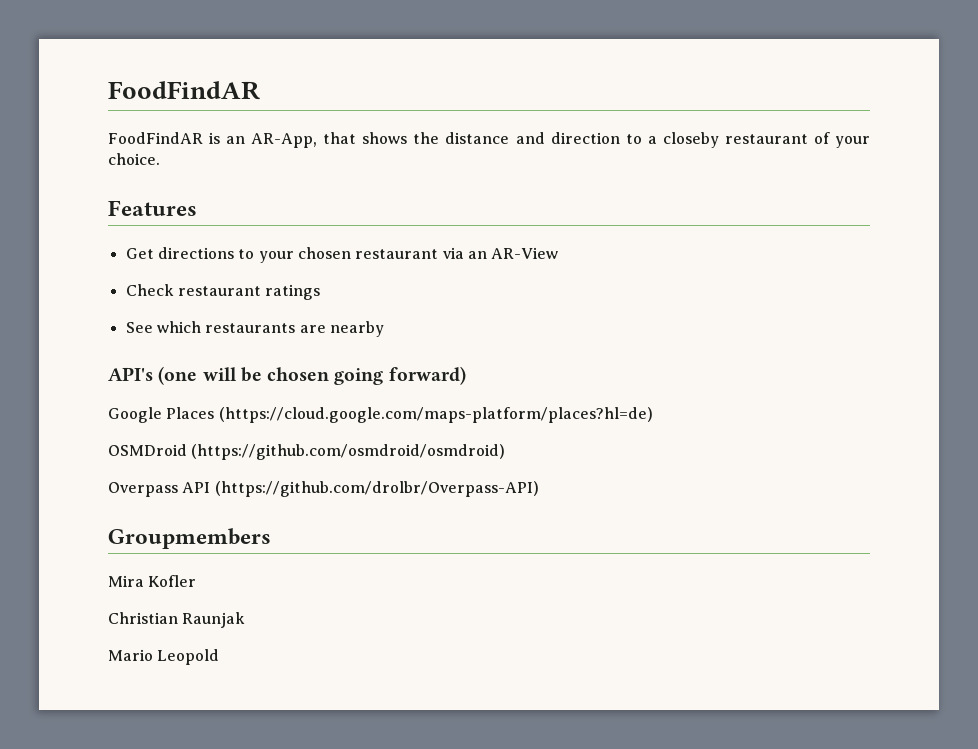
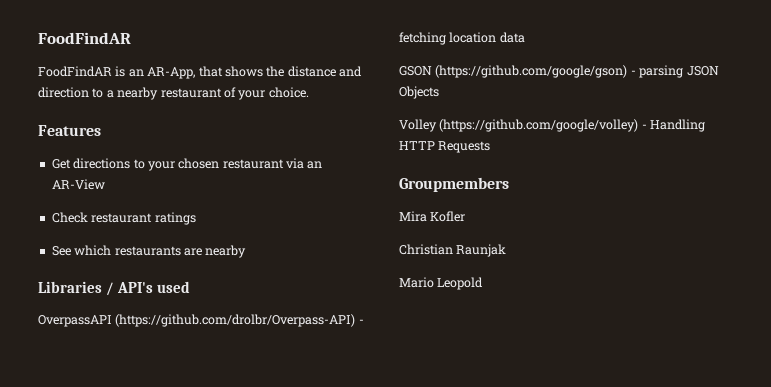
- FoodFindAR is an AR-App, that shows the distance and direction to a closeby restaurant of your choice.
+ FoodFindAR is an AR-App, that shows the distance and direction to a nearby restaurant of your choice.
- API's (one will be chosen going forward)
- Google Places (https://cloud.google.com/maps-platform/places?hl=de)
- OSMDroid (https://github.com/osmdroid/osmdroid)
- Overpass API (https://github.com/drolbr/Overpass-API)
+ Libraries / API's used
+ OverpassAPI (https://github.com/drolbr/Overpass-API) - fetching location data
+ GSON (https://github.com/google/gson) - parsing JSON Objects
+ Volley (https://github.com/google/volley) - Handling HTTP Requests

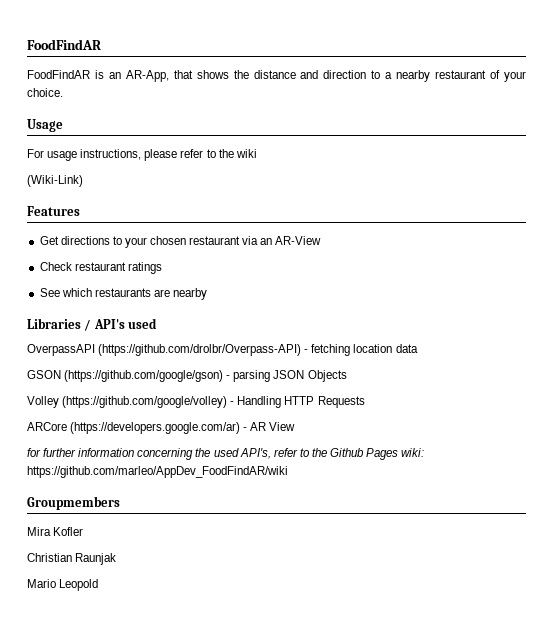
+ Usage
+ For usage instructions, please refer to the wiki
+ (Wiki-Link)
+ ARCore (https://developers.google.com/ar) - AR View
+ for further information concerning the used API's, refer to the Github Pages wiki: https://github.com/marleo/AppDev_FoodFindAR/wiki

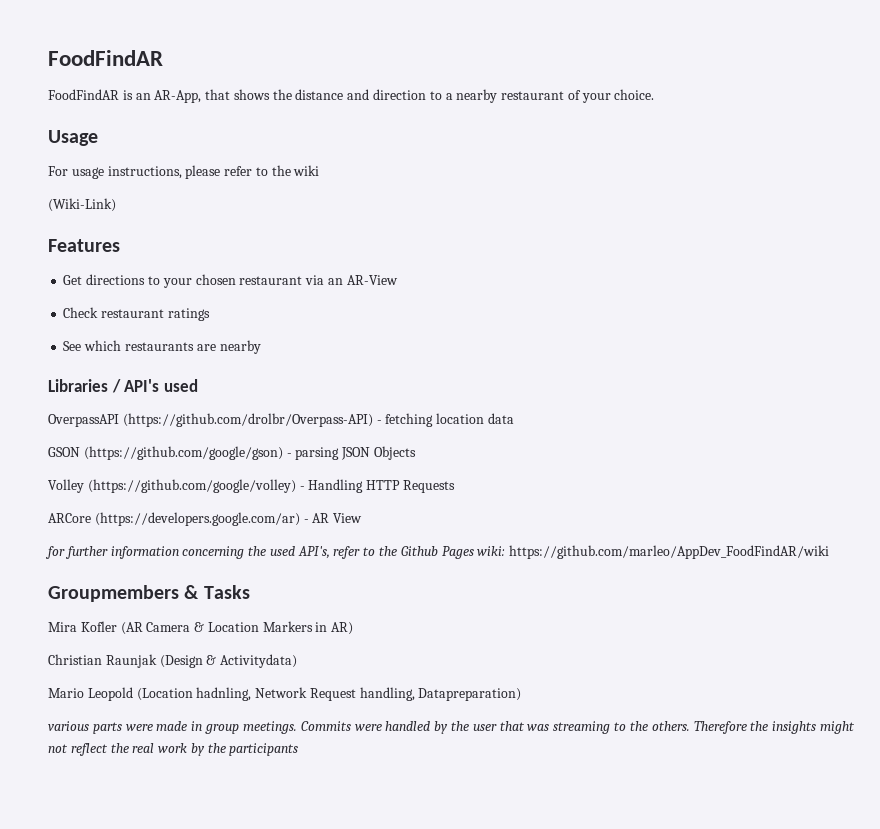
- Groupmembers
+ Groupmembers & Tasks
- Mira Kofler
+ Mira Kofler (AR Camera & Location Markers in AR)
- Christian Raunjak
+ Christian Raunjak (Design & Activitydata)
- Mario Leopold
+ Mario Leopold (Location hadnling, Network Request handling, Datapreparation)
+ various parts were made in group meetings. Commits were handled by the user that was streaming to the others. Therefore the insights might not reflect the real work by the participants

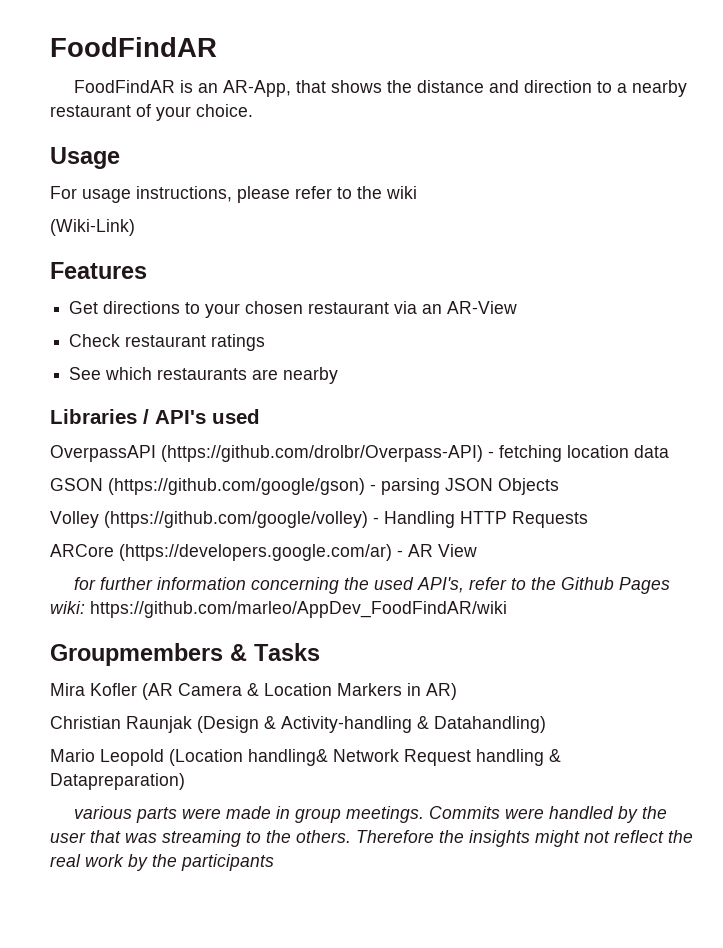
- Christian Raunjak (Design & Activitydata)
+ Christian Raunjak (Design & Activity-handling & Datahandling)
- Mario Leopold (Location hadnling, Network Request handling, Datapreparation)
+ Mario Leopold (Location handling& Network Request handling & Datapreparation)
****
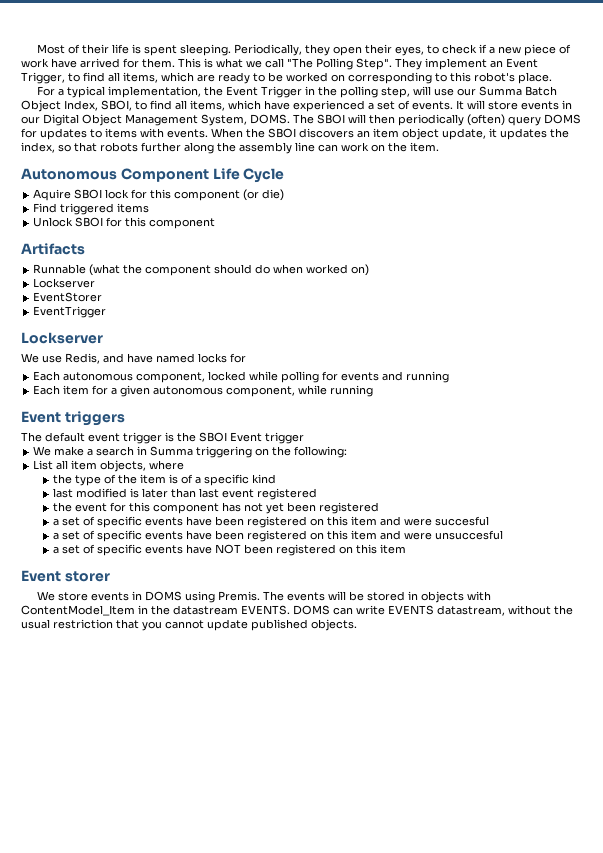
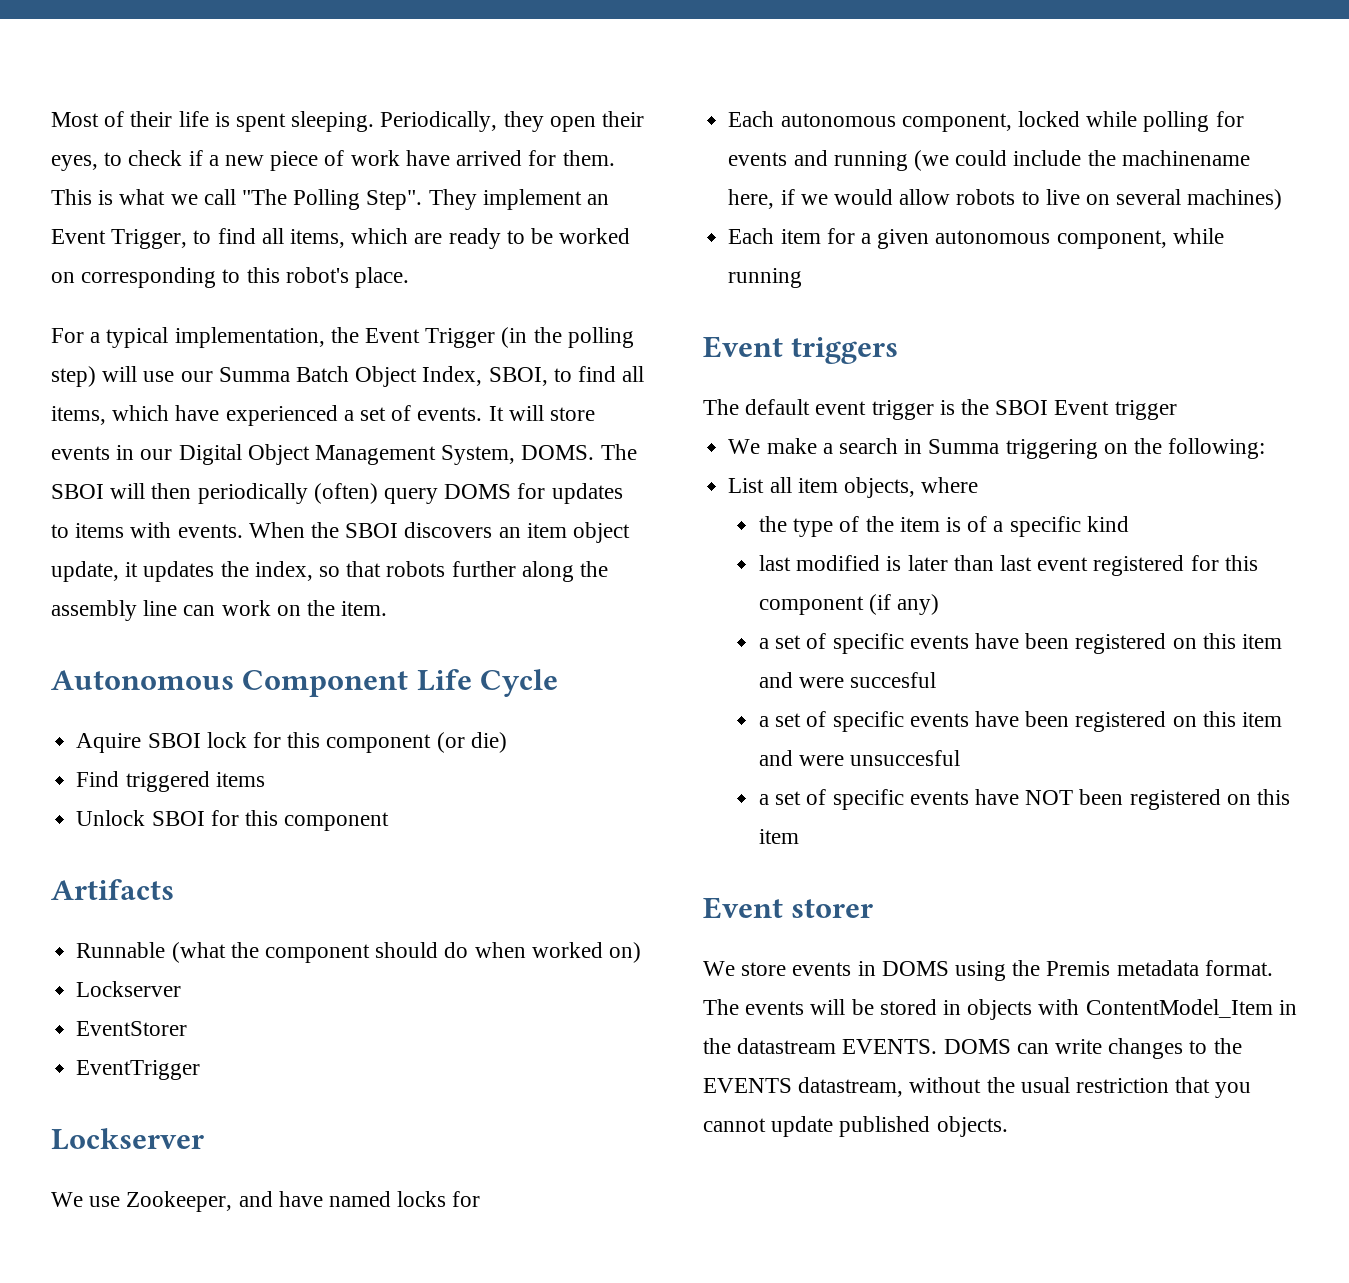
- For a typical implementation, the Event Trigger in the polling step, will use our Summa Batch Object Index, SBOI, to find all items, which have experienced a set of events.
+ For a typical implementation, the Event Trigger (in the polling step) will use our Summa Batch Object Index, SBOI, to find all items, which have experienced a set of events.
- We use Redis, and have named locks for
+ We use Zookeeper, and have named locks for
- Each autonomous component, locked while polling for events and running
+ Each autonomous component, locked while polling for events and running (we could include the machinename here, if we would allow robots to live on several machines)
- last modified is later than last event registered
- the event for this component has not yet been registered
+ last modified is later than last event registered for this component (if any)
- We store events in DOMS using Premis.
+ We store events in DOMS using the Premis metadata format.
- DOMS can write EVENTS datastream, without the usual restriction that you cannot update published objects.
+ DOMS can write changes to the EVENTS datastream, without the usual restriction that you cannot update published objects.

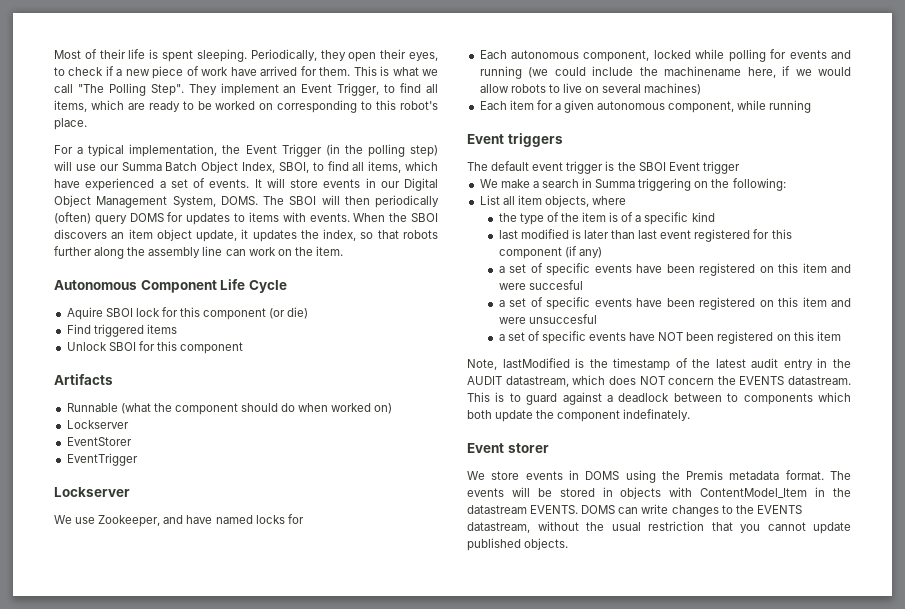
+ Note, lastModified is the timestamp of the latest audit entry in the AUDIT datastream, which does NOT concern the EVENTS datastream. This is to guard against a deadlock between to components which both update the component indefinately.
****
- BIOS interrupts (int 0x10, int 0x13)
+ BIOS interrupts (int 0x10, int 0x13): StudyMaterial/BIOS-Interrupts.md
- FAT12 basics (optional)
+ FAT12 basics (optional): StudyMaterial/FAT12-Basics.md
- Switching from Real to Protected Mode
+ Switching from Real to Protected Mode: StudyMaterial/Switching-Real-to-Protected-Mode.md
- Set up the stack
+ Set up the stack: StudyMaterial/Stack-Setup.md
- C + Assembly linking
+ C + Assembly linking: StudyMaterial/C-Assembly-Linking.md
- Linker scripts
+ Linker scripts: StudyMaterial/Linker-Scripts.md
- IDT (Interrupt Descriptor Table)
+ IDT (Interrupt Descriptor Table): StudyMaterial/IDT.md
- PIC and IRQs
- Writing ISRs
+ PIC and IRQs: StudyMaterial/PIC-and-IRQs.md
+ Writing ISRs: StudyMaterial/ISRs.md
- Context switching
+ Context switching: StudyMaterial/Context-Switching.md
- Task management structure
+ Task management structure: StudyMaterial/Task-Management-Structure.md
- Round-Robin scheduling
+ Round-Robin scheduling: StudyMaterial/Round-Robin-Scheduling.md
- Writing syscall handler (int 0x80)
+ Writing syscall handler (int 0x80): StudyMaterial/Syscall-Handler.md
****
§ **Exercise instructions**: In the records above, find the line with "on several machines)"; write out exactly that line and each one after it, stopping after the line with "Premis metadata format.".

§ **Answer to this exercise**:
+ Each autonomous component, locked while polling for events and running (we could include the machinename here, if we would allow robots to live on several machines)
- last modified is later than last event registered
- the event for this component has not yet been registered
+ last modified is later than last event registered for this component (if any)
- We store events in DOMS using Premis.
+ We store events in DOMS using the Premis metadata format.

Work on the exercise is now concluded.